Records provided:
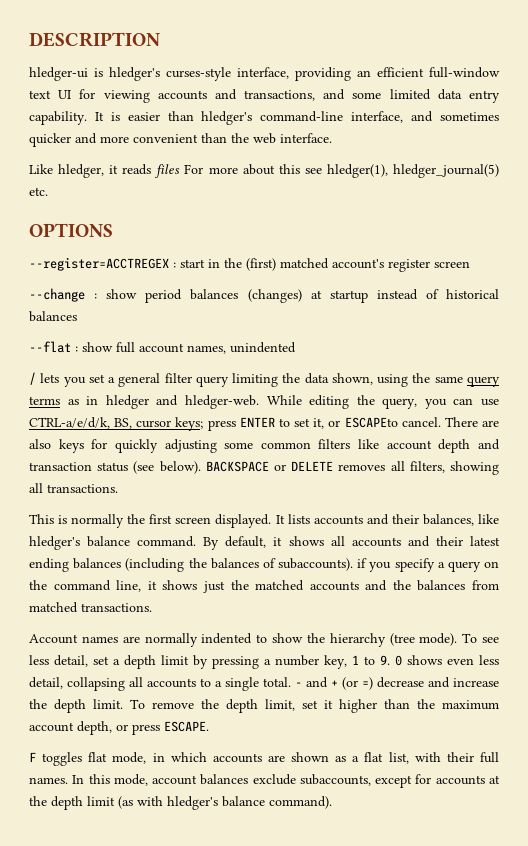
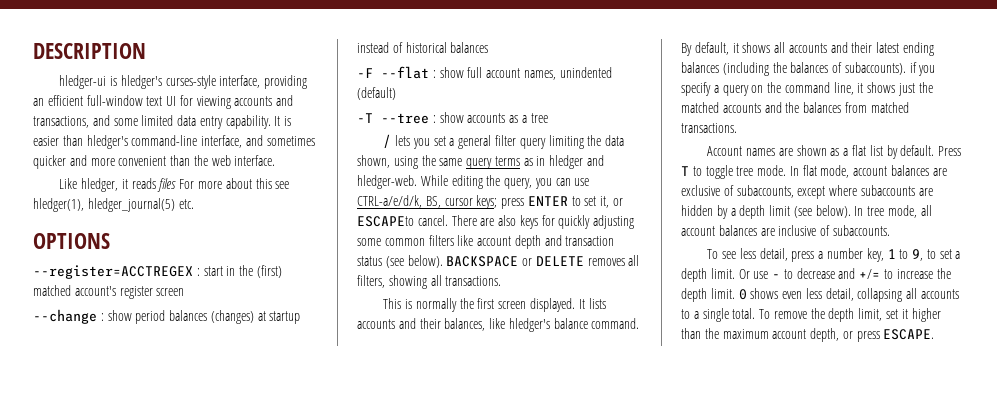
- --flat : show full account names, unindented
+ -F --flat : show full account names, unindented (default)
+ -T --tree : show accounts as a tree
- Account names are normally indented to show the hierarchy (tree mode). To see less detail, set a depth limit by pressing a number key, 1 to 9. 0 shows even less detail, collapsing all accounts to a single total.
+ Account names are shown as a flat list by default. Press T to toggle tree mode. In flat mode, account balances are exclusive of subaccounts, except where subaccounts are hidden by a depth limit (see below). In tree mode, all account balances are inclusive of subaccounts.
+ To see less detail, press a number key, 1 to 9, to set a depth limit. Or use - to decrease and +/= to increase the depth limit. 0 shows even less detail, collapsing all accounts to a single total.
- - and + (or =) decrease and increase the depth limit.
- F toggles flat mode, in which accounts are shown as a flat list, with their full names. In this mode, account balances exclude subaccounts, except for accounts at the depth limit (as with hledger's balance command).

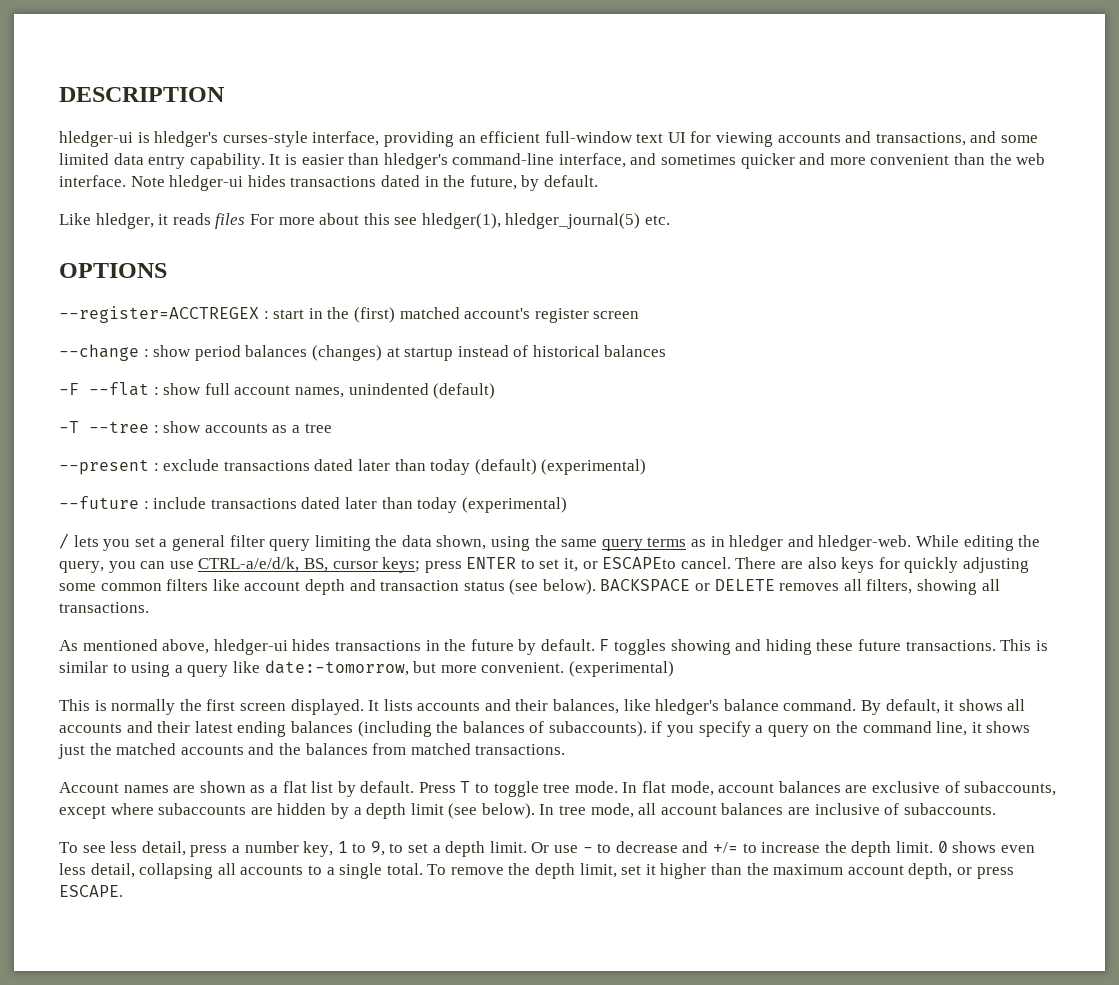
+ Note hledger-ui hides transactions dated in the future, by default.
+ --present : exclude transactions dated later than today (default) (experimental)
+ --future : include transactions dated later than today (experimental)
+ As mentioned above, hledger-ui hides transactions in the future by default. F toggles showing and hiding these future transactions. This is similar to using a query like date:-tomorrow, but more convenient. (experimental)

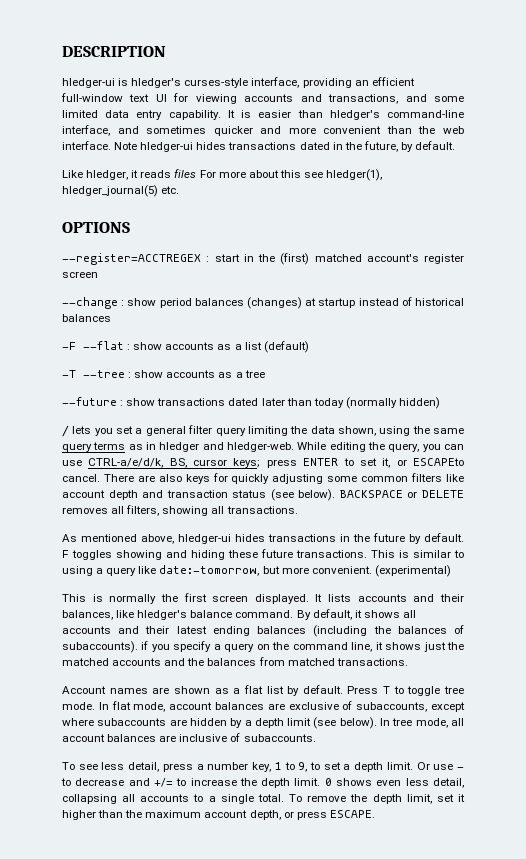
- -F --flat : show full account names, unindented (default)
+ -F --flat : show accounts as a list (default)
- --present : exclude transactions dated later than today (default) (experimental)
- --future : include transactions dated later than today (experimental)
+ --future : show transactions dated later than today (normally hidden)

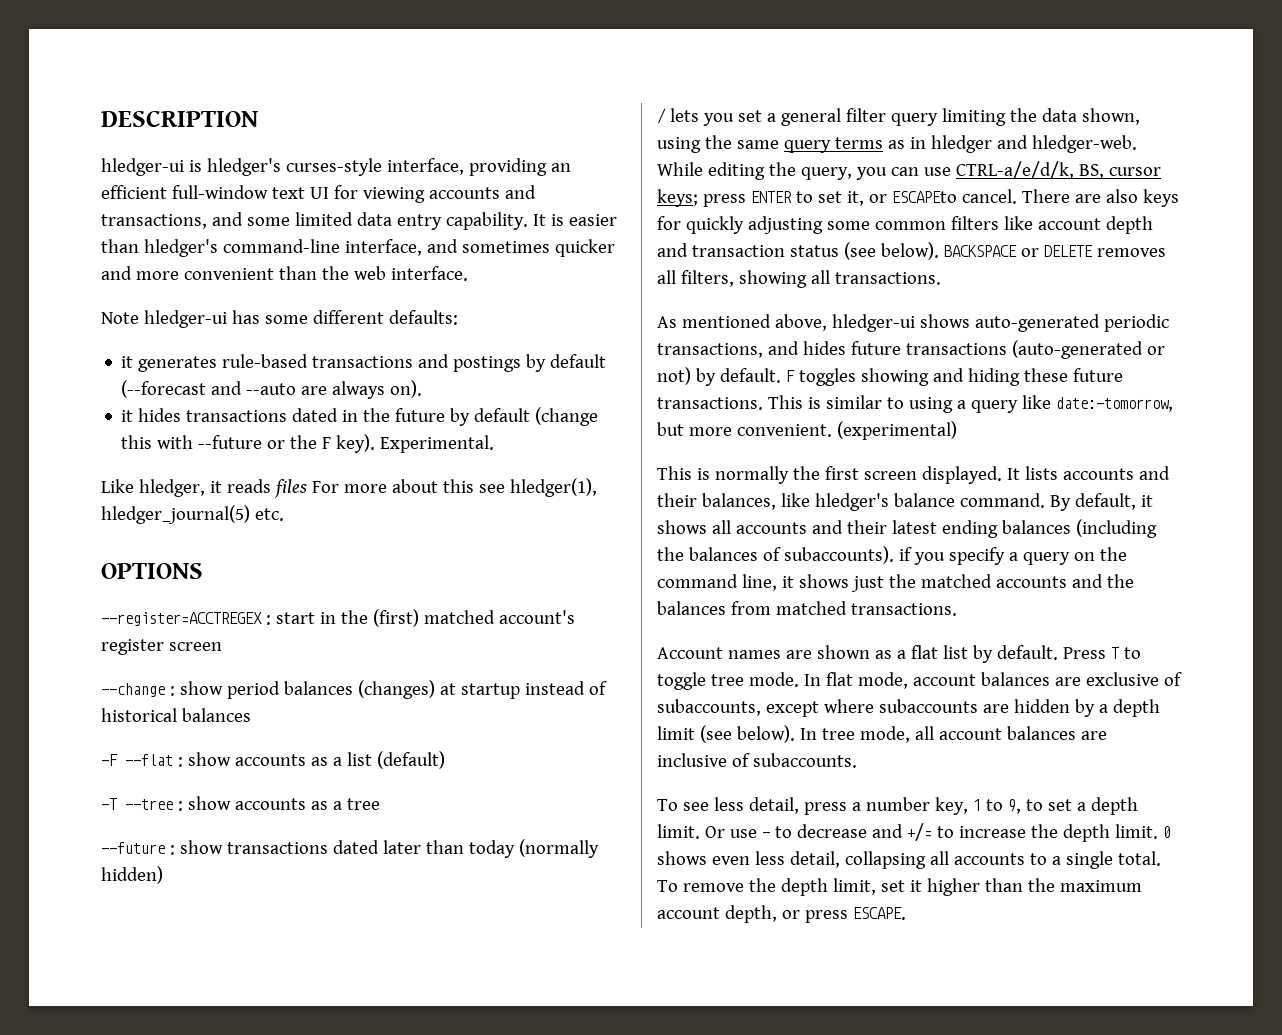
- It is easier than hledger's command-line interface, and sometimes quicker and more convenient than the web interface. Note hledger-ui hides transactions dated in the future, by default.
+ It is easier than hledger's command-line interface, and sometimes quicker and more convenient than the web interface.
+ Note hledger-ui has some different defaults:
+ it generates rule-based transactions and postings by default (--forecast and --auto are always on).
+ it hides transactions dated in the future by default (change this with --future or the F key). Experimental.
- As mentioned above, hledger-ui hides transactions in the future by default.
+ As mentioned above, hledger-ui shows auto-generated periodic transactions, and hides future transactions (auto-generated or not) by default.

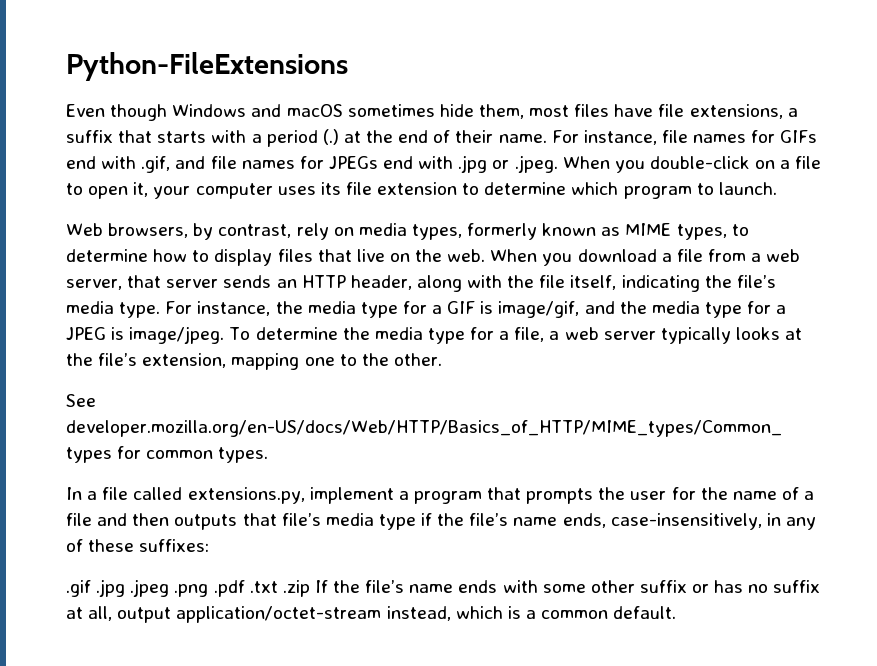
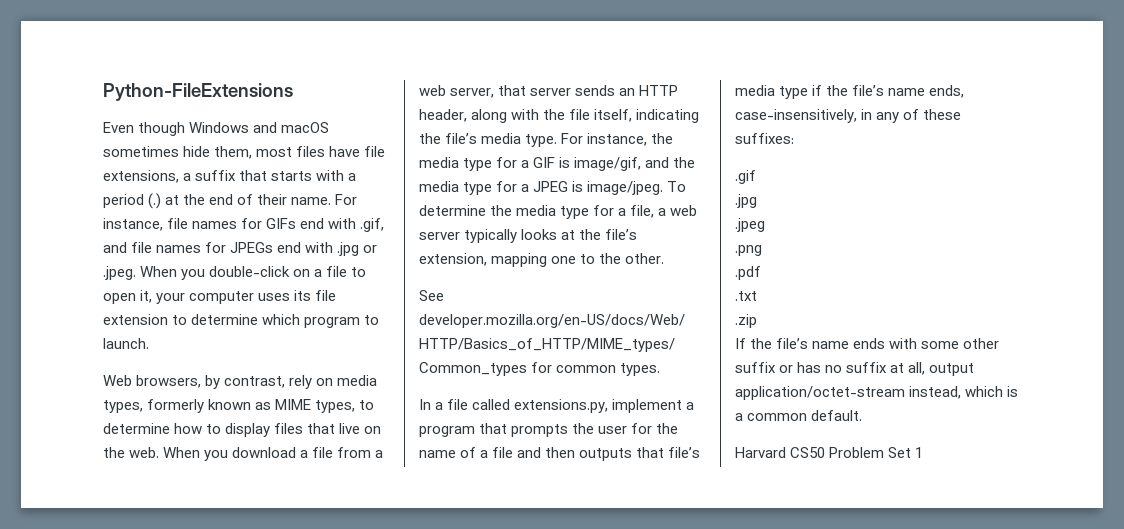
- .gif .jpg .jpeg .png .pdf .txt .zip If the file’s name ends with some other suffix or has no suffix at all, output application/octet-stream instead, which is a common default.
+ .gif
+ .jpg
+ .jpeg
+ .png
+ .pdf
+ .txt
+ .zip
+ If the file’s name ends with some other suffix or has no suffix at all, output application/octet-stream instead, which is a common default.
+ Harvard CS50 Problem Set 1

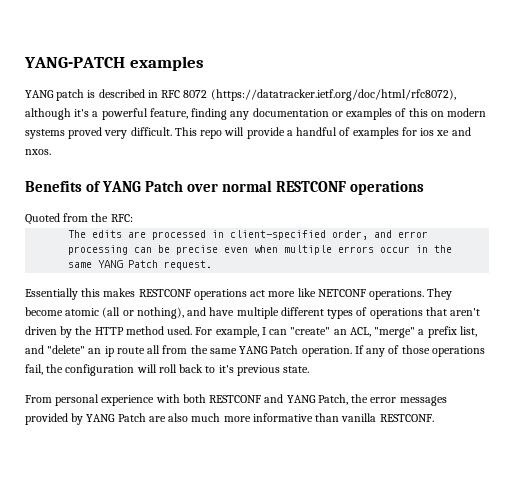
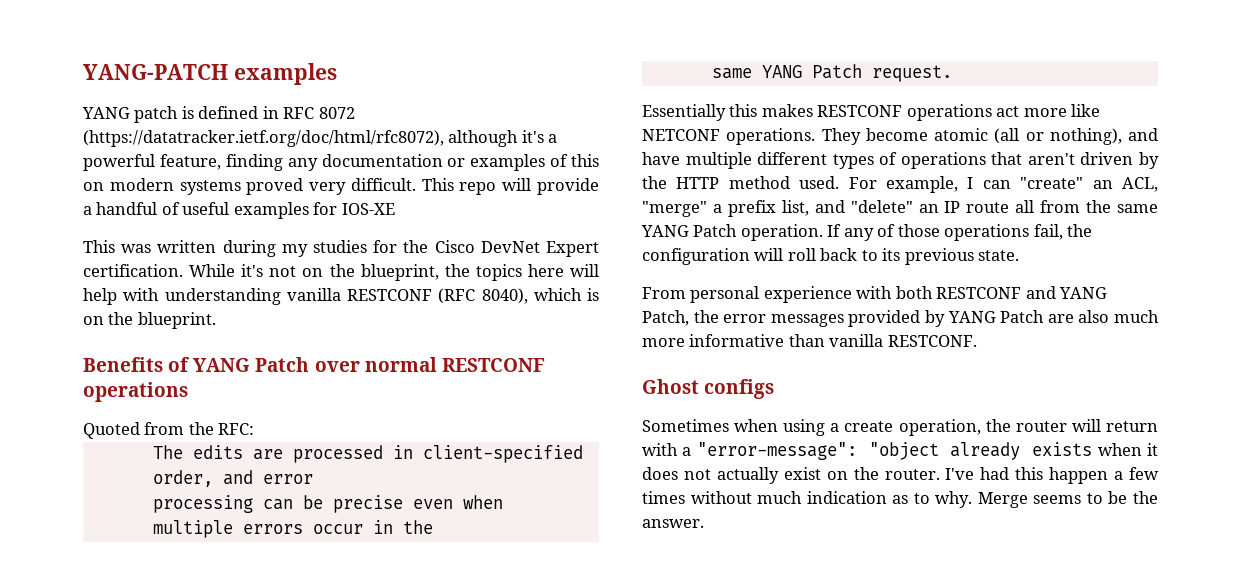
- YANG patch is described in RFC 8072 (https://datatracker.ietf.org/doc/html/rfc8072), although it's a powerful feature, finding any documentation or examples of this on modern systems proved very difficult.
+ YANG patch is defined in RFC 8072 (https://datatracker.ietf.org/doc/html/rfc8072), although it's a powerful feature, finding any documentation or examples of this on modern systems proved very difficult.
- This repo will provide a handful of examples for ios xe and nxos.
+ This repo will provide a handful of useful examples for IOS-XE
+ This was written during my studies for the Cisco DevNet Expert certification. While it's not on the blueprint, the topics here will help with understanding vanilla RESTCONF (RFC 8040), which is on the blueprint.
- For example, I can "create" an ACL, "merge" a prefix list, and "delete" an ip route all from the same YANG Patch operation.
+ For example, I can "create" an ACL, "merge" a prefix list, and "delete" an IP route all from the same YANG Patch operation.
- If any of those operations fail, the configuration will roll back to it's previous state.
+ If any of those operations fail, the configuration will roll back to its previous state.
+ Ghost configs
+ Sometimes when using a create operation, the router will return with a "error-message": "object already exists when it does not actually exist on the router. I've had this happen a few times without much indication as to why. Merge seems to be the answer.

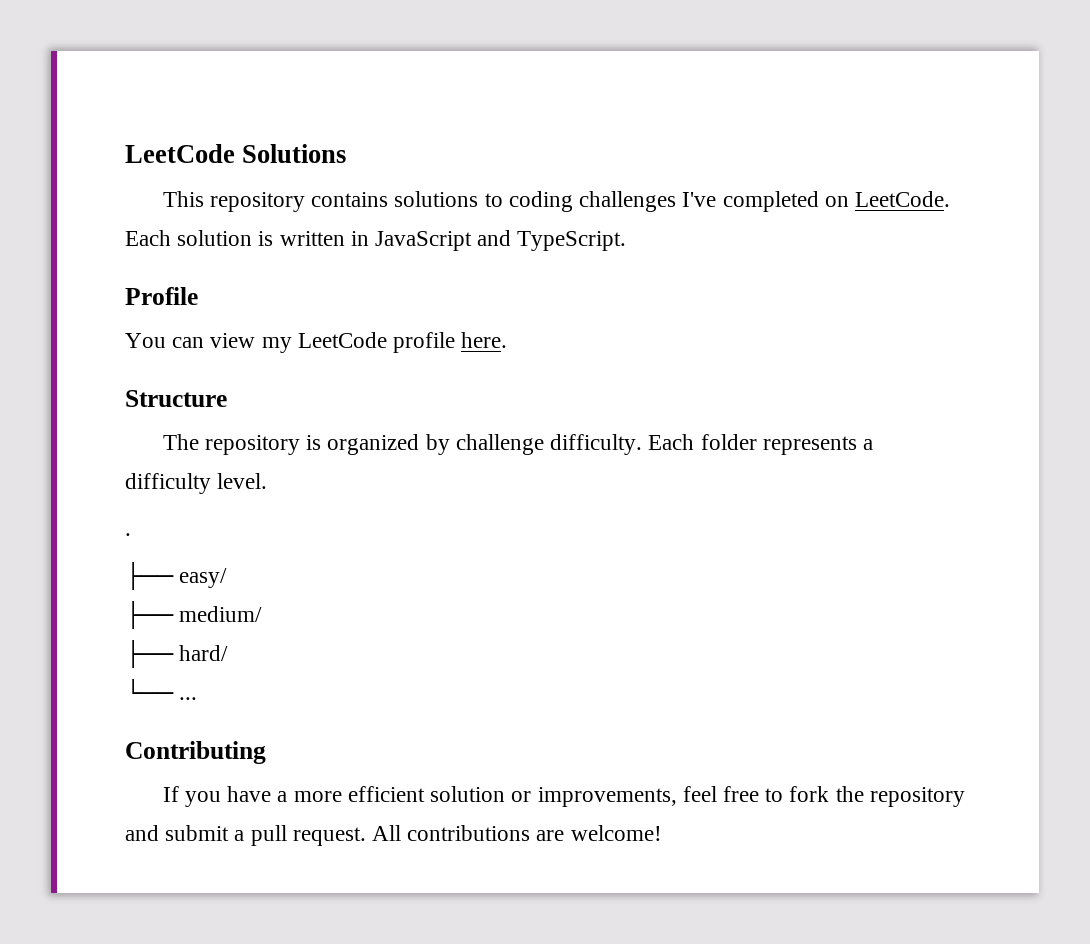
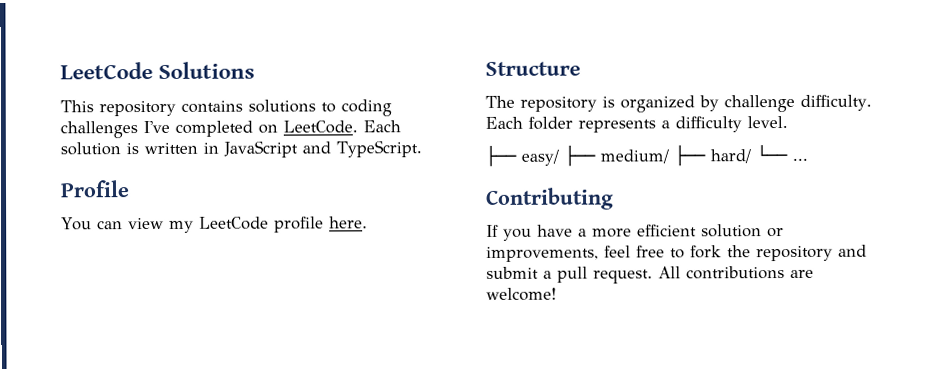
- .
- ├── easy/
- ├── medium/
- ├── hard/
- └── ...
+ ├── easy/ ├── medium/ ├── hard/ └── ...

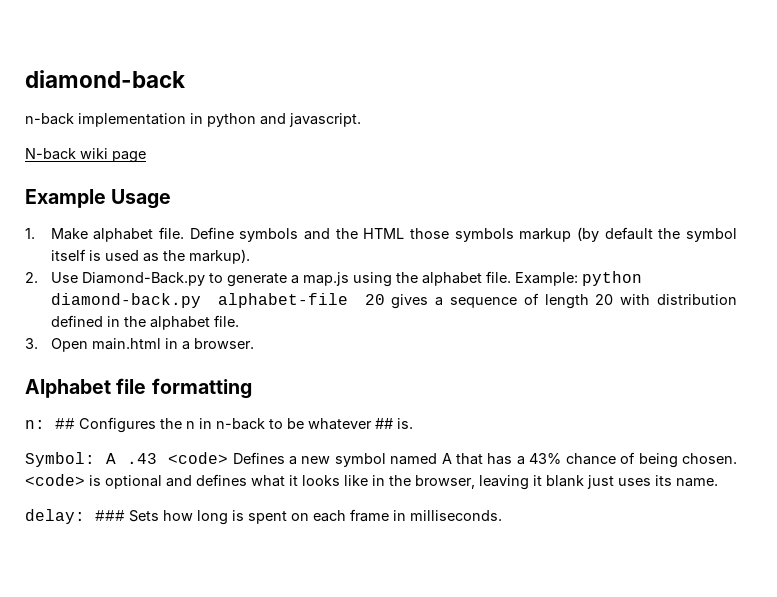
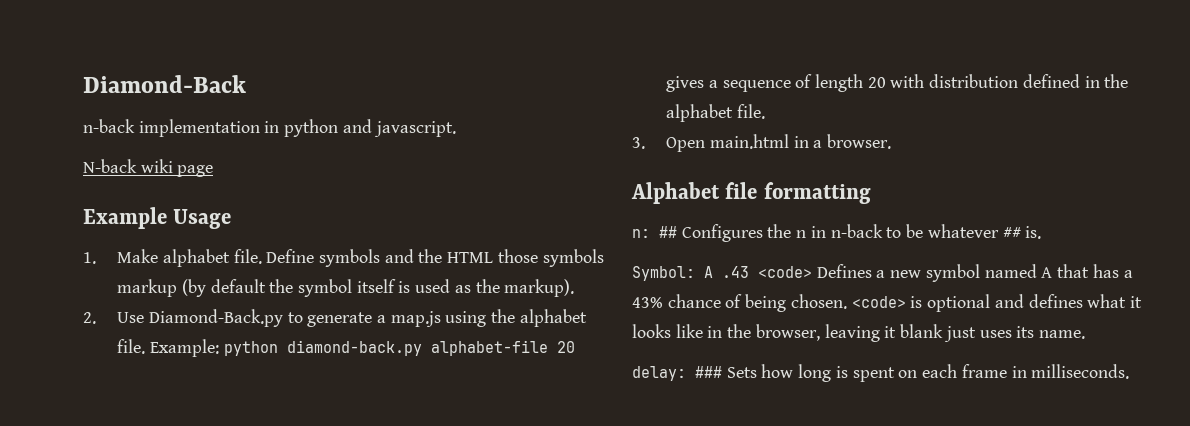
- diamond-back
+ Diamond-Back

Work instructions: Would you copy the records word for word, without any of their pictures?

Exercise response:
- --flat : show full account names, unindented
+ -F --flat : show full account names, unindented (default)
+ -T --tree : show accounts as a tree
- Account names are normally indented to show the hierarchy (tree mode). To see less detail, set a depth limit by pressing a number key, 1 to 9. 0 shows even less detail, collapsing all accounts to a single total.
+ Account names are shown as a flat list by default. Press T to toggle tree mode. In flat mode, account balances are exclusive of subaccounts, except where subaccounts are hidden by a depth limit (see below). In tree mode, all account balances are inclusive of subaccounts.
+ To see less detail, press a number key, 1 to 9, to set a depth limit. Or use - to decrease and +/= to increase the depth limit. 0 shows even less detail, collapsing all accounts to a single total.
- - and + (or =) decrease and increase the depth limit.
- F toggles flat mode, in which accounts are shown as a flat list, with their full names. In this mode, account balances exclude subaccounts, except for accounts at the depth limit (as with hledger's balance command).

+ Note hledger-ui hides transactions dated in the future, by default.
+ --present : exclude transactions dated later than today (default) (experimental)
+ --future : include transactions dated later than today (experimental)
+ As mentioned above, hledger-ui hides transactions in the future by default. F toggles showing and hiding these future transactions. This is similar to using a query like date:-tomorrow, but more convenient. (experimental)

- -F --flat : show full account names, unindented (default)
+ -F --flat : show accounts as a list (default)
- --present : exclude transactions dated later than today (default) (experimental)
- --future : include transactions dated later than today (experimental)
+ --future : show transactions dated later than today (normally hidden)

- It is easier than hledger's command-line interface, and sometimes quicker and more convenient than the web interface. Note hledger-ui hides transactions dated in the future, by default.
+ It is easier than hledger's command-line interface, and sometimes quicker and more convenient than the web interface.
+ Note hledger-ui has some different defaults:
+ it generates rule-based transactions and postings by default (--forecast and --auto are always on).
+ it hides transactions dated in the future by default (change this with --future or the F key). Experimental.
- As mentioned above, hledger-ui hides transactions in the future by default.
+ As mentioned above, hledger-ui shows auto-generated periodic transactions, and hides future transactions (auto-generated or not) by default.

- .gif .jpg .jpeg .png .pdf .txt .zip If the file’s name ends with some other suffix or has no suffix at all, output application/octet-stream instead, which is a common default.
+ .gif
+ .jpg
+ .jpeg
+ .png
+ .pdf
+ .txt
+ .zip
+ If the file’s name ends with some other suffix or has no suffix at all, output application/octet-stream instead, which is a common default.
+ Harvard CS50 Problem Set 1

- YANG patch is described in RFC 8072 (https://datatracker.ietf.org/doc/html/rfc8072), although it's a powerful feature, finding any documentation or examples of this on modern systems proved very difficult.
+ YANG patch is defined in RFC 8072 (https://datatracker.ietf.org/doc/html/rfc8072), although it's a powerful feature, finding any documentation or examples of this on modern systems proved very difficult.
- This repo will provide a handful of examples for ios xe and nxos.
+ This repo will provide a handful of useful examples for IOS-XE
+ This was written during my studies for the Cisco DevNet Expert certification. While it's not on the blueprint, the topics here will help with understanding vanilla RESTCONF (RFC 8040), which is on the blueprint.
- For example, I can "create" an ACL, "merge" a prefix list, and "delete" an ip route all from the same YANG Patch operation.
+ For example, I can "create" an ACL, "merge" a prefix list, and "delete" an IP route all from the same YANG Patch operation.
- If any of those operations fail, the configuration will roll back to it's previous state.
+ If any of those operations fail, the configuration will roll back to its previous state.
+ Ghost configs
+ Sometimes when using a create operation, the router will return with a "error-message": "object already exists when it does not actually exist on the router. I've had this happen a few times without much indication as to why. Merge seems to be the answer.

- .
- ├── easy/
- ├── medium/
- ├── hard/
- └── ...
+ ├── easy/ ├── medium/ ├── hard/ └── ...

- diamond-back
+ Diamond-Back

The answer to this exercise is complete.